For both models, the Hosmer–Lemeshow statistic was calculated to evaluate model fit, and the C statistic was calculated to evaluate the predictive accuracy of our logistic regression model. Multi-collinearity was assessed with a correlation coefficient analysis, and variables were removed with strong collinearity. The final models were used to determine the estimated odds (OR) of SAH and mortality, respectively, for each variable, adjusted for confounders. All analyses were performed using IBM® SPSS® Statistics Version 21 (IBM Corporation, Armonk, NY).
Results
A total of 818 pediatric severe trauma patients were screened, with 180 patients meeting the sTBI study inclusion criteria (GCS ≤8 and MAIS ≥4). Of those 180 sTBI patients, 171 had an admission head CT available for review. SAH was found in 42 % (n = 71/171) of sTBI patients.
The admission head CTs were compared for additional abnormalities in those sTBI patients with and without SAH (Table 1). Patients who had SAH on initial head CT were also found to have a greater number of imaging signs suggestive of worse injury, including skull fractures (p < 0.001), cerebral edema (p = 0.015), contusion (p = 0.007), DAI (p < 0.001), and IVH (p < 0.001).
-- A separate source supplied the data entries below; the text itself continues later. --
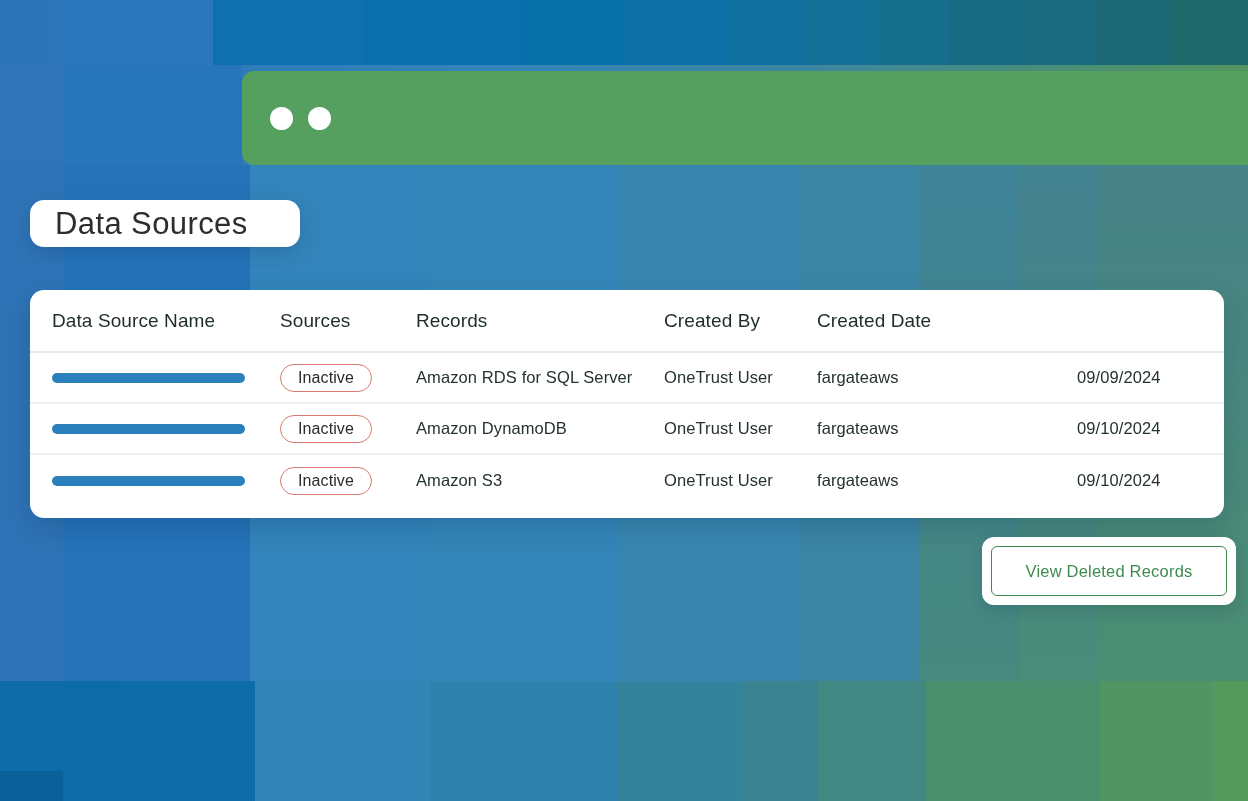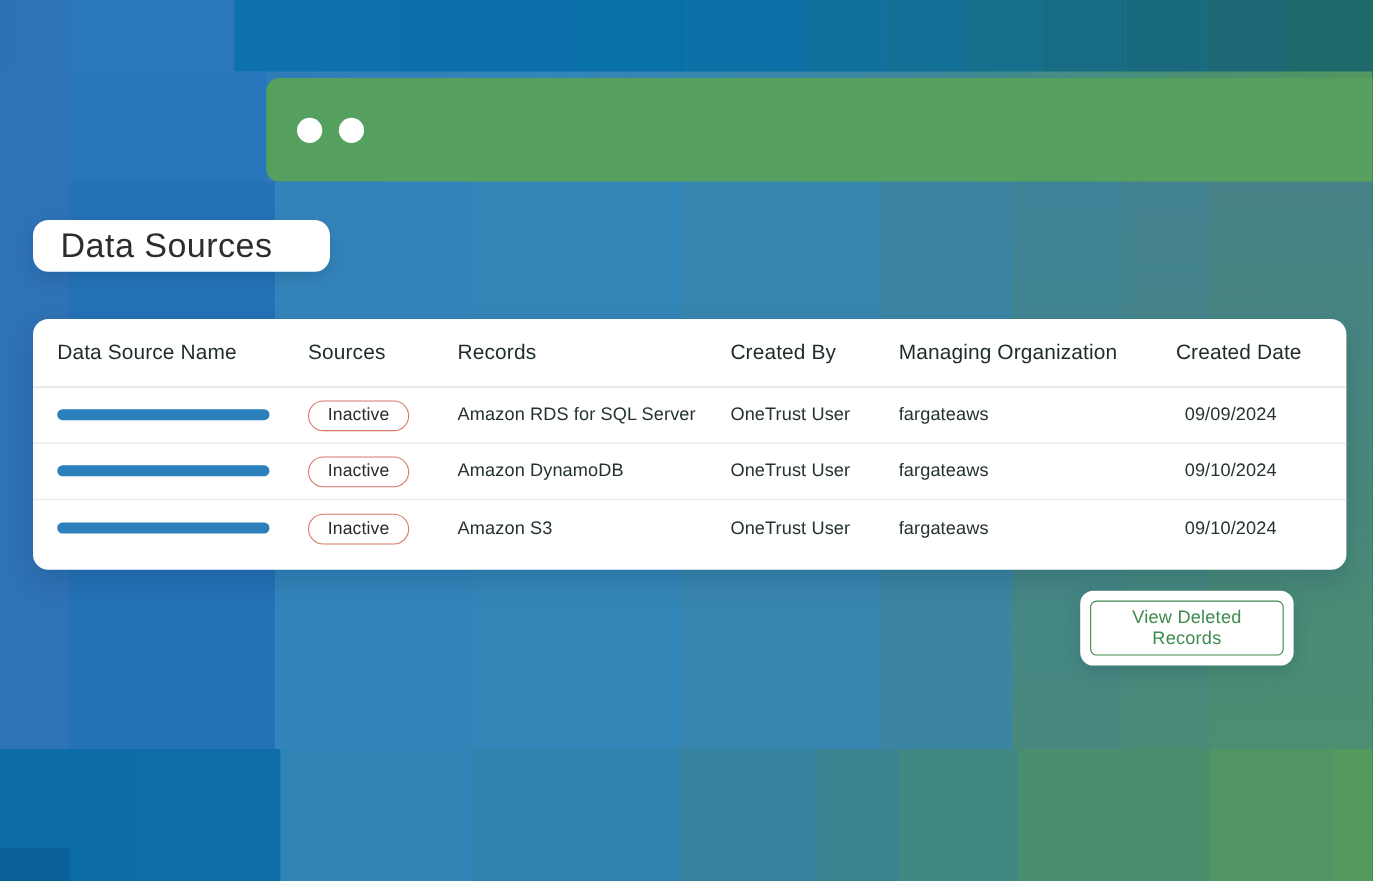--- a/index.html
+++ b/index.html
@@ -126,7 +126,6 @@
       <div>Sources</div>
       <div>Records</div>
       <div>Created By</div>
-      <div>Managing Organization</div>
       <div>Created Date</div>
     </div>
     <div id="table-body">

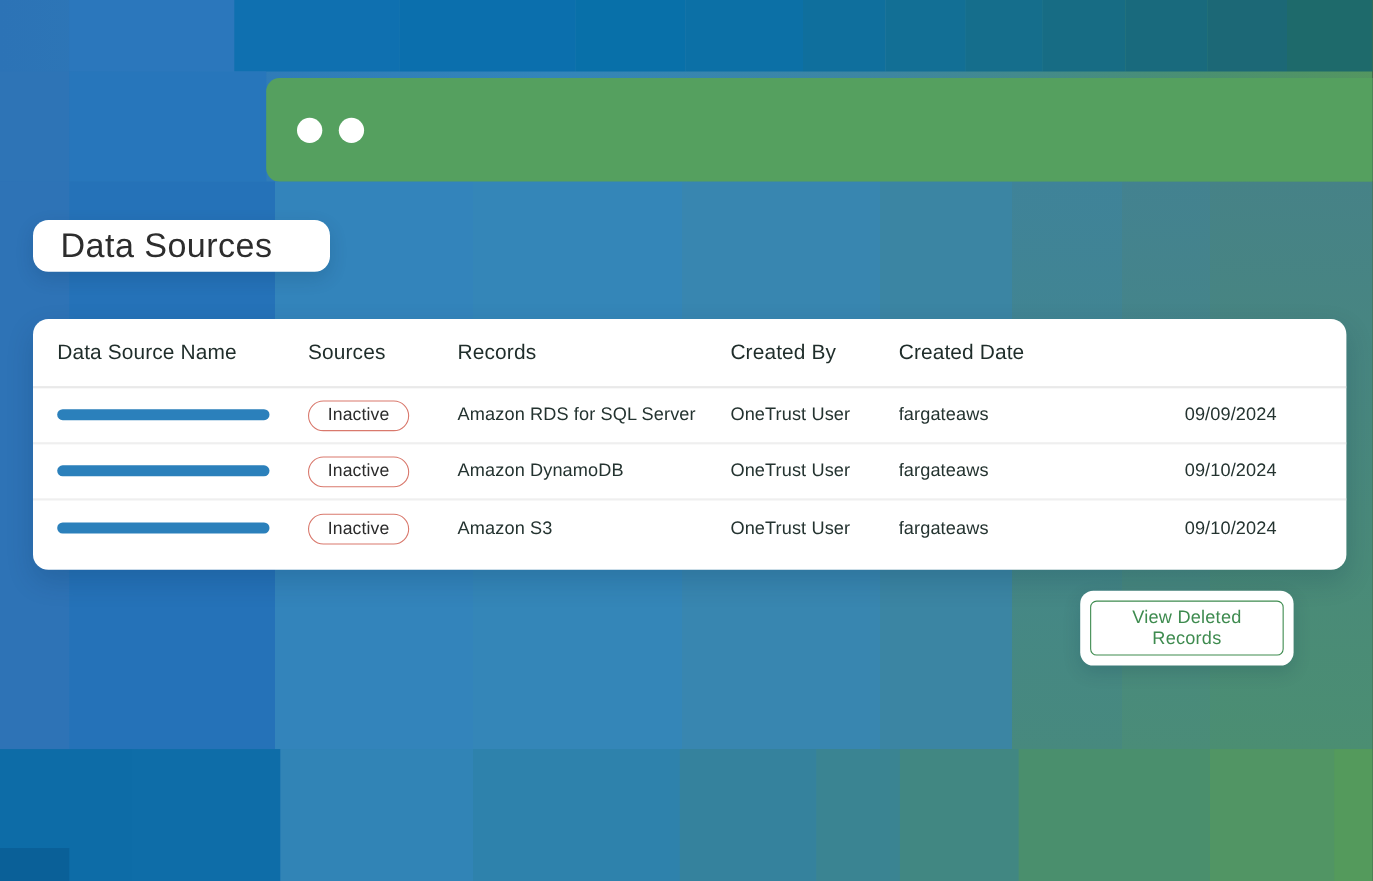--- a/index.html
+++ b/index.html
@@ -58,7 +58,7 @@
   .cell-date{padding-left:8px;}
   
   .del-wrap{
-    position:absolute;left:982px;top:537px;width:194px;height:68px;
+    position:absolute;left:982px;top:537px;width:254px;height:68px;
     background:#ffffff;border-radius:12px;padding:9px;
     box-shadow:0 6px 16px rgba(8,40,70,.16);
   }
When comparing the admission demographics and injury variables between sTBI patients with and without SAH, there were no differences between the age, sex, and weight of the patients (Table 2). A total of 20 patients were abused/assaulted, with 18 patient cases defined as shaken baby. There were also no differences in etiologies between sTBI patients with and without SAH. The only significant findings between groups were higher ISS (p = 0.032) and more frequent fixed pupil(s) on admission (p = 0.001) in the sTBI patients with SAH (Table 2) .
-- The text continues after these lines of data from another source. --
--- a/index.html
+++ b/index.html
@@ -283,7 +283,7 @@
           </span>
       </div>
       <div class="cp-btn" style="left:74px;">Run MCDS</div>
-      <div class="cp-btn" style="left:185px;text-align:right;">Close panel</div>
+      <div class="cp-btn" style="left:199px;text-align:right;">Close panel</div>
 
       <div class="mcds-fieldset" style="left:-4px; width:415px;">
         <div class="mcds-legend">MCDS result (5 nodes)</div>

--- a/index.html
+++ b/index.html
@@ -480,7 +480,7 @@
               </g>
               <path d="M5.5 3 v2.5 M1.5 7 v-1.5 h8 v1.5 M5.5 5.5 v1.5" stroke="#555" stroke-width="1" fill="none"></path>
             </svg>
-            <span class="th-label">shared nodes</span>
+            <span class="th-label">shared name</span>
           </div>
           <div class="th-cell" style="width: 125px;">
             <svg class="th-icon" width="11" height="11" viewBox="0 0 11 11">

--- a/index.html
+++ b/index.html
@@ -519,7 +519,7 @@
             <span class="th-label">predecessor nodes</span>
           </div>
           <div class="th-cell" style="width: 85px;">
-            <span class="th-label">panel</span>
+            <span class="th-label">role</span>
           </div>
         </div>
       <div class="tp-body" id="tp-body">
A comparison of admission laboratory values in patients with and without SAH (Table 3) showed that both partial thromboplastin time (PTT) and international normalized ratio (INR) were significantly higher in SAH patients (p = 0.003 and p = 0.017, respectively), with platelets significantly lower with a median of 153 in the SAH group (vs. 210.5; p = 0.005). The other laboratory values did not differ between the SAH and no SAH groups (Table 3).
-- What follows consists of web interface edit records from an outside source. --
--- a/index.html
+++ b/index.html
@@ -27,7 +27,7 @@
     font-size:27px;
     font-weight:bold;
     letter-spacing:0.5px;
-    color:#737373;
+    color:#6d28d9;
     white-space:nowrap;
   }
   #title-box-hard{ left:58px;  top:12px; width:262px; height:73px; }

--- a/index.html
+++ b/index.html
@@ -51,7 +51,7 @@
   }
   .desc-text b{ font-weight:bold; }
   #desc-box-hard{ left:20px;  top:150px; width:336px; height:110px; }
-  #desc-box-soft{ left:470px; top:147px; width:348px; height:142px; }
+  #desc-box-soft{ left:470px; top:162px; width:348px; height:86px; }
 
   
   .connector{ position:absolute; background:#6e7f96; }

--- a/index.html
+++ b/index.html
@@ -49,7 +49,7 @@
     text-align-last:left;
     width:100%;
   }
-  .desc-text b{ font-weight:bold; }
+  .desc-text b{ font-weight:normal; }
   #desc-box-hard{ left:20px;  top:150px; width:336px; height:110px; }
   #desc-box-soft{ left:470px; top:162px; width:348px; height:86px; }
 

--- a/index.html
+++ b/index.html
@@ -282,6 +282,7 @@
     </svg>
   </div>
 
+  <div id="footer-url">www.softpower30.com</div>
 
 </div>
Severe TBI patients with SAH were more likely to receive an ICP monitor and ICP lowering therapies including mannitol, hypertonic saline, decompressive craniectomy, and thiopental coma (p < 0.05; Table 4). Additionally, SAH patients received more transfusions, including both PRBC and other blood products (p < 0.05). Administration of DDAVP/vasopressin, as treatment for acute CDI, was also used more frequently in those sTBI patients with SAH (p = 0.002). Patients enrolled in the therapeutic hypothermia trial were randomized similarly between sTBI patients with and without SAH (Table 4).
The outcomes for sTBI patients with and without SAH are presented in Table 5. Patients with SAH had increased rates of mortality, acute CDI, and infection (p < 0.01). Fewer ventilator-free days were documented in sTBI patients with SAH (p = 0.001). For sTBI survivors, those with SAH had significantly greater PICU and hospital LOS (p < 0.001; Table 5). Patients with SAH were less likely to be discharged home and more likely to be sent to a chronic rehabilitation center (p = 0.004).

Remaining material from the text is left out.